__EXTRACTED RECORDS__
-- Opening Marker --

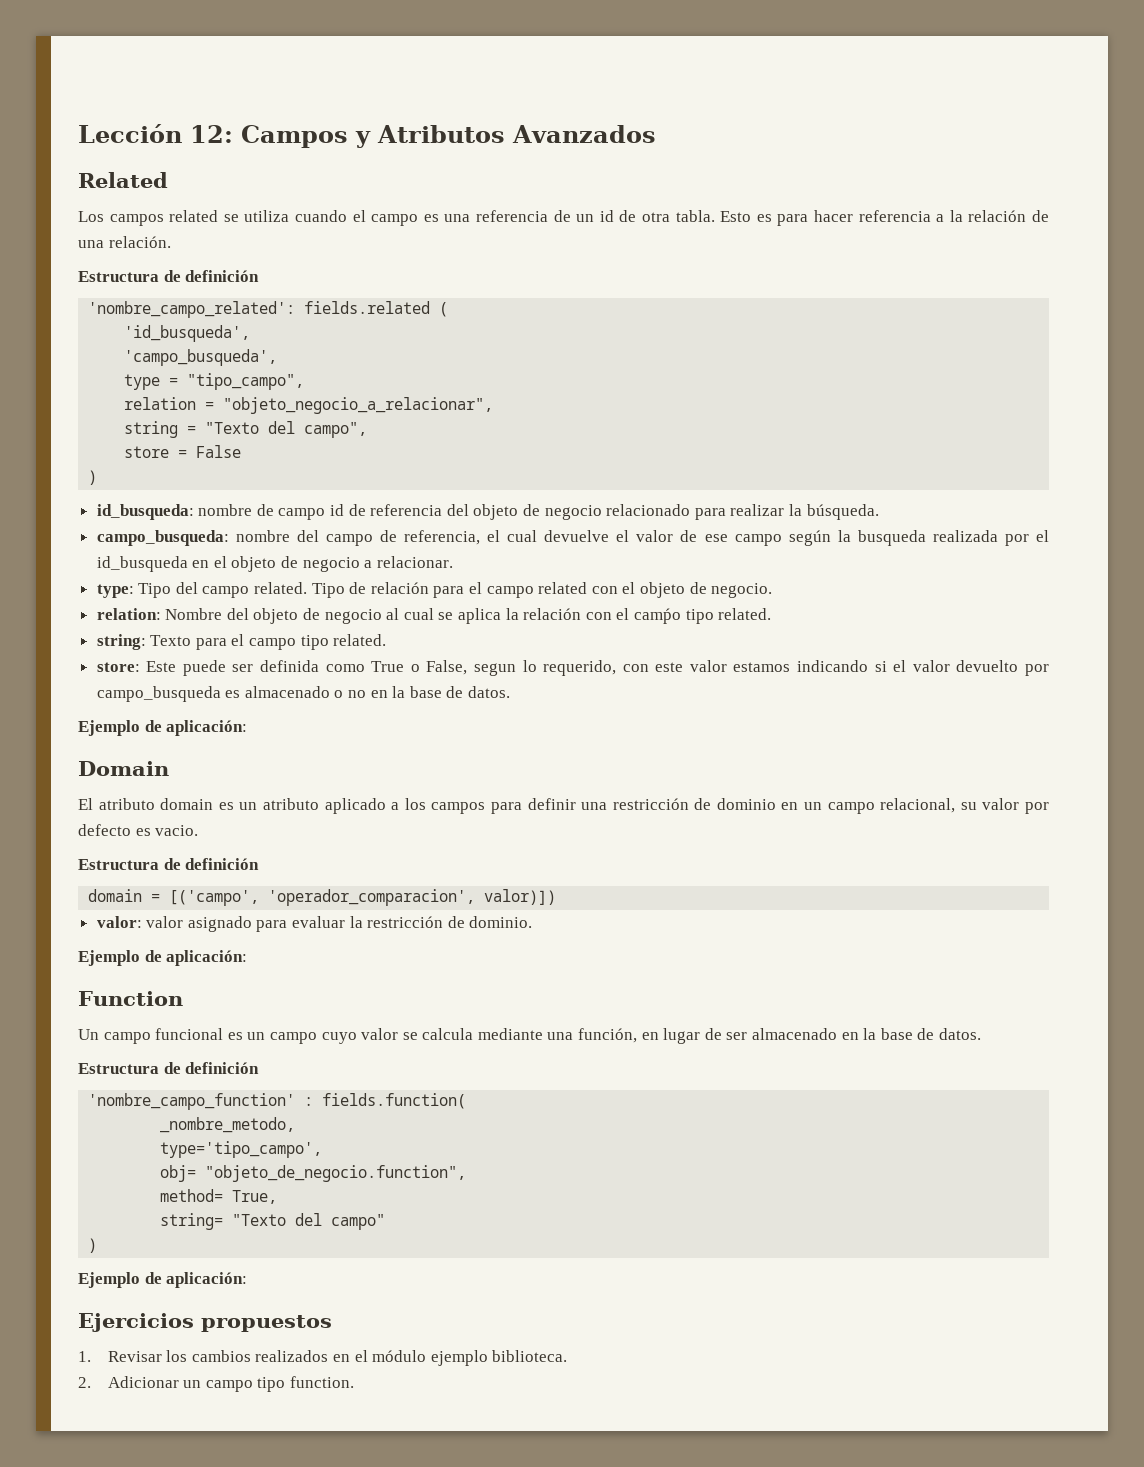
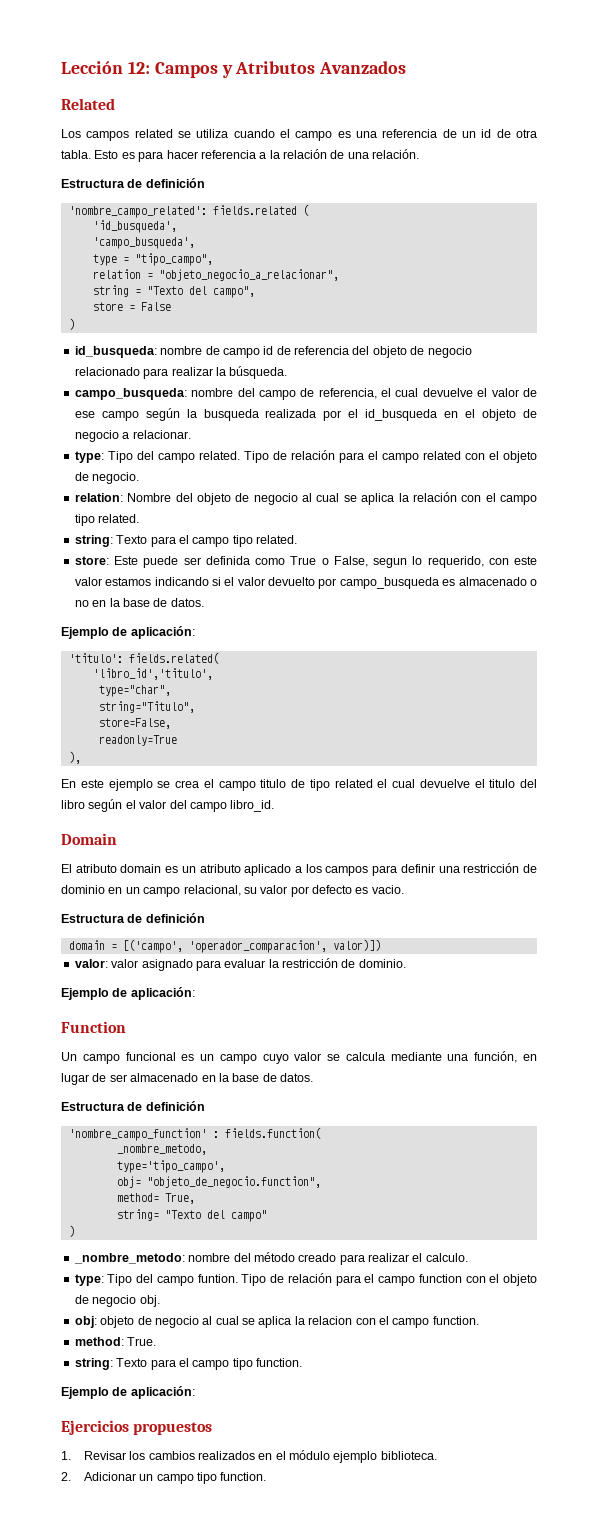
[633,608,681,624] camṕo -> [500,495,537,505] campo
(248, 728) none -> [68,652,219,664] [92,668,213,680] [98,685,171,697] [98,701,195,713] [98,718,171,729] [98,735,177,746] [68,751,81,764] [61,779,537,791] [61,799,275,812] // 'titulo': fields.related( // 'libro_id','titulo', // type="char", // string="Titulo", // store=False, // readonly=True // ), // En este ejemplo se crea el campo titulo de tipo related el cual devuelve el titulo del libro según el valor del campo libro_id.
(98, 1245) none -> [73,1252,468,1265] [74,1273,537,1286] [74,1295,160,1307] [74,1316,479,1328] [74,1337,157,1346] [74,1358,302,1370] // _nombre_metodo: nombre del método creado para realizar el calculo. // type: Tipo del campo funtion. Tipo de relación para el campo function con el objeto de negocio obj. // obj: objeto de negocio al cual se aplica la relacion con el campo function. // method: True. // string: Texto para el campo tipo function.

-- Closing Marker --
-- Opening Marker --

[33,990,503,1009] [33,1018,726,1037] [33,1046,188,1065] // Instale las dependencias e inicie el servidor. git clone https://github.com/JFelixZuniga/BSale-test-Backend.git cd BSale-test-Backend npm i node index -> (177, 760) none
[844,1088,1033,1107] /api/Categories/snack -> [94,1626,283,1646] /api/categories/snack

-- Closing Marker --
-- Opening Marker --

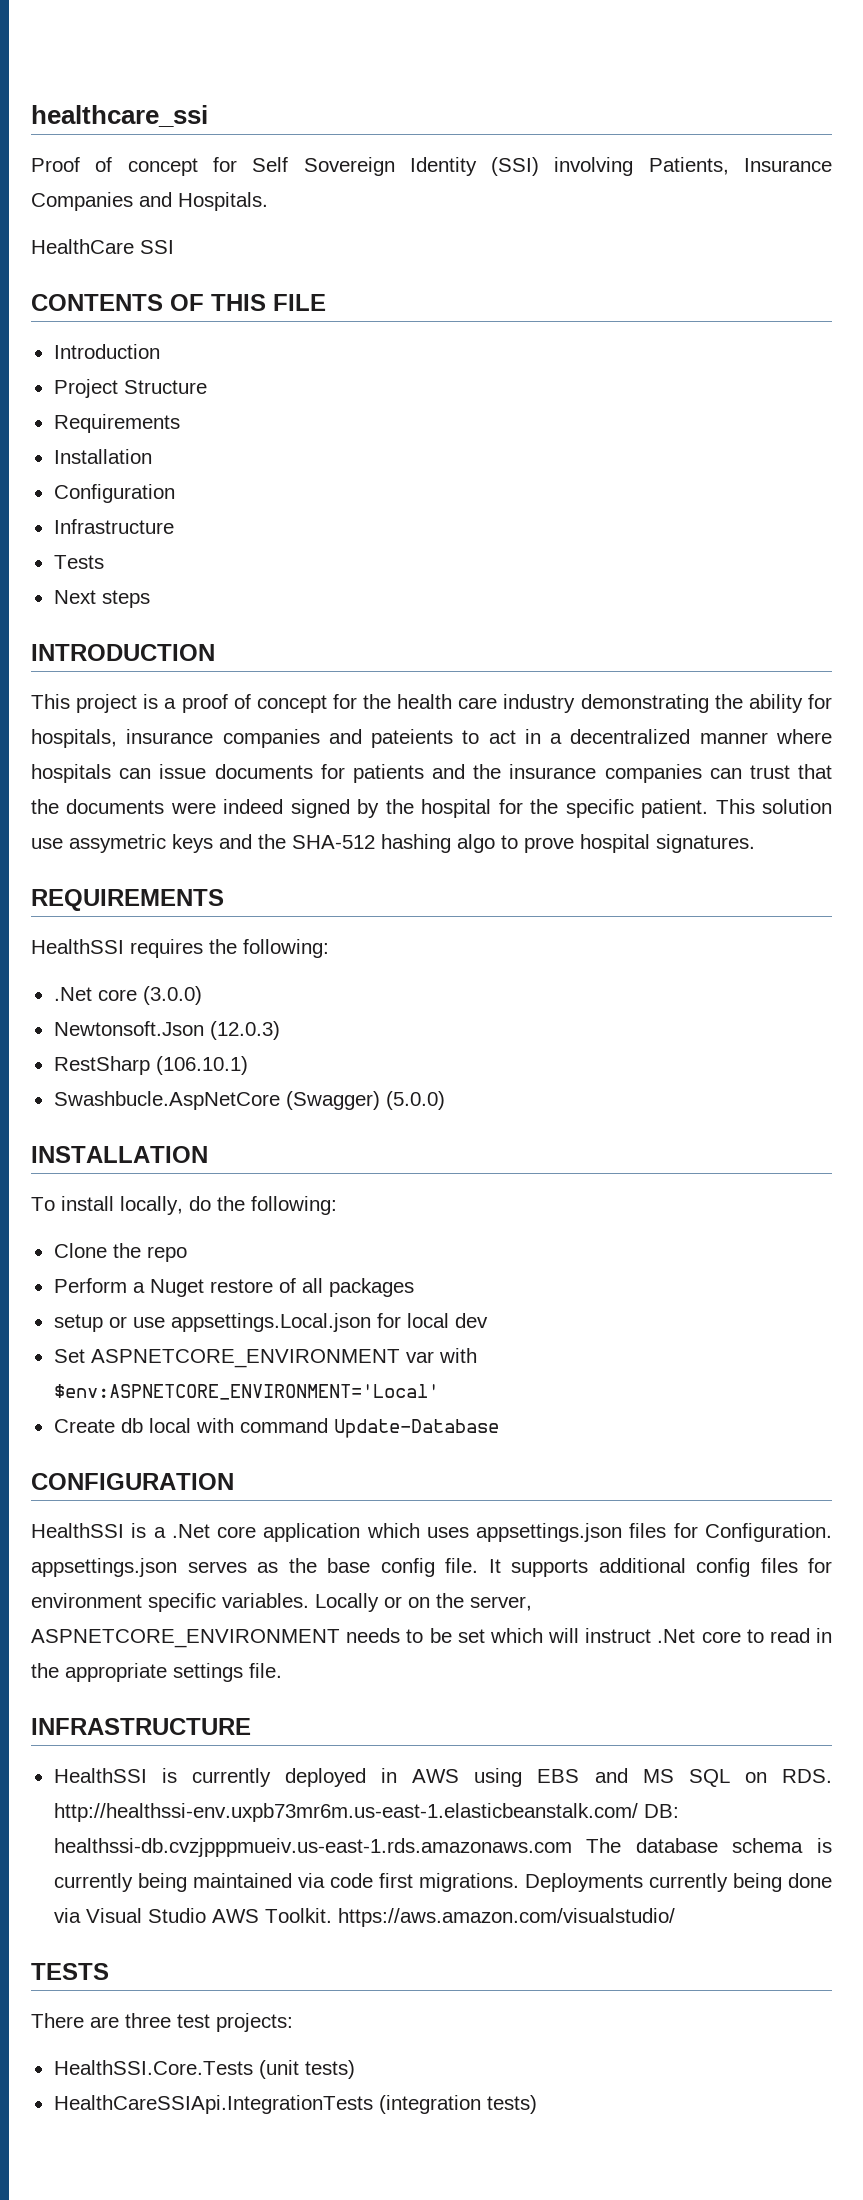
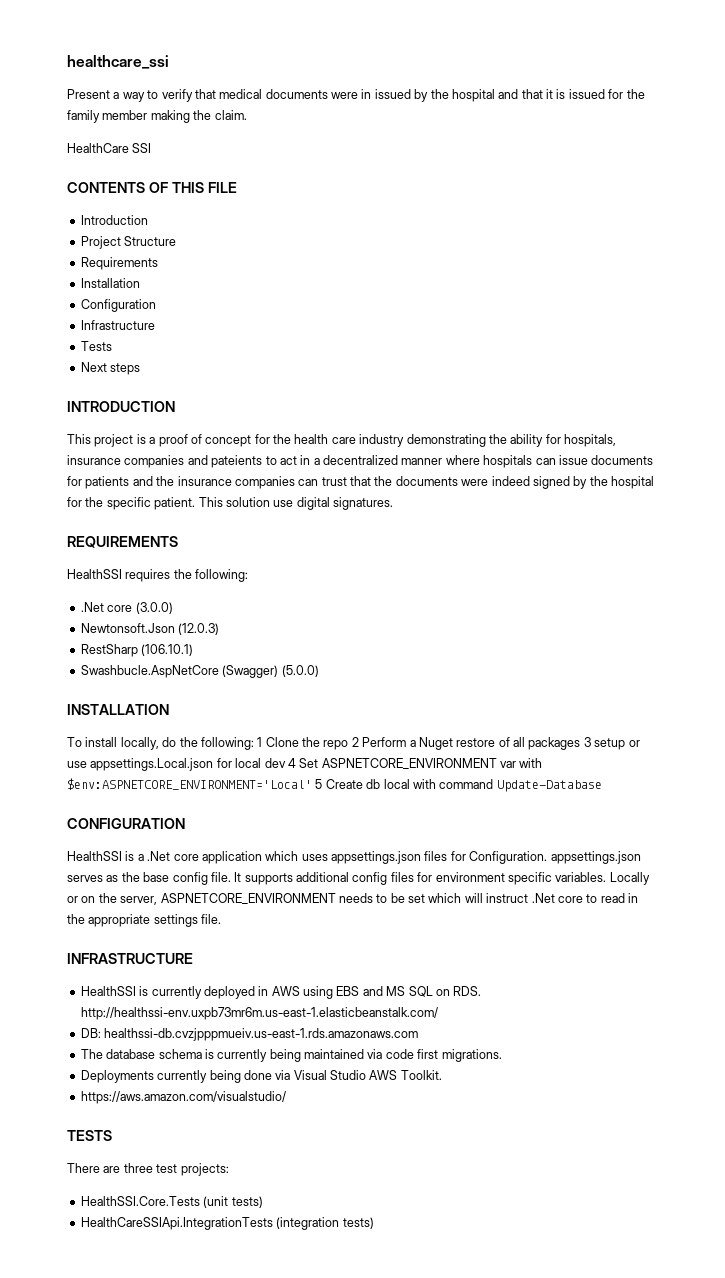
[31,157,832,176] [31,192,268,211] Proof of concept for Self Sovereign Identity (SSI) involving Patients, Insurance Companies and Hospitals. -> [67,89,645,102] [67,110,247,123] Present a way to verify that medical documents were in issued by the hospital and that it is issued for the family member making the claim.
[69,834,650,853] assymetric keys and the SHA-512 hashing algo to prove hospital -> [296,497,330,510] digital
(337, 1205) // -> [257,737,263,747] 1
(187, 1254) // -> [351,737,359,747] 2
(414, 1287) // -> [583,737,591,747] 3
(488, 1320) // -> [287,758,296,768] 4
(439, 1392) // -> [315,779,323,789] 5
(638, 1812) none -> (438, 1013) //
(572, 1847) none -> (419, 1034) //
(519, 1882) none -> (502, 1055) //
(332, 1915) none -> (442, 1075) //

-- Closing Marker --

Set down again, word for word, the stretch of records from the line with "[31,157,832,176] [31,192,268,211] Proof" to the line with "(332, 1915) none -> (442, 1075) //", both of those lines included.

__RESPONSE TO THE TASK__
[31,157,832,176] [31,192,268,211] Proof of concept for Self Sovereign Identity (SSI) involving Patients, Insurance Companies and Hospitals. -> [67,89,645,102] [67,110,247,123] Present a way to verify that medical documents were in issued by the hospital and that it is issued for the family member making the claim.
[69,834,650,853] assymetric keys and the SHA-512 hashing algo to prove hospital -> [296,497,330,510] digital
(337, 1205) // -> [257,737,263,747] 1
(187, 1254) // -> [351,737,359,747] 2
(414, 1287) // -> [583,737,591,747] 3
(488, 1320) // -> [287,758,296,768] 4
(439, 1392) // -> [315,779,323,789] 5
(638, 1812) none -> (438, 1013) //
(572, 1847) none -> (419, 1034) //
(519, 1882) none -> (502, 1055) //
(332, 1915) none -> (442, 1075) //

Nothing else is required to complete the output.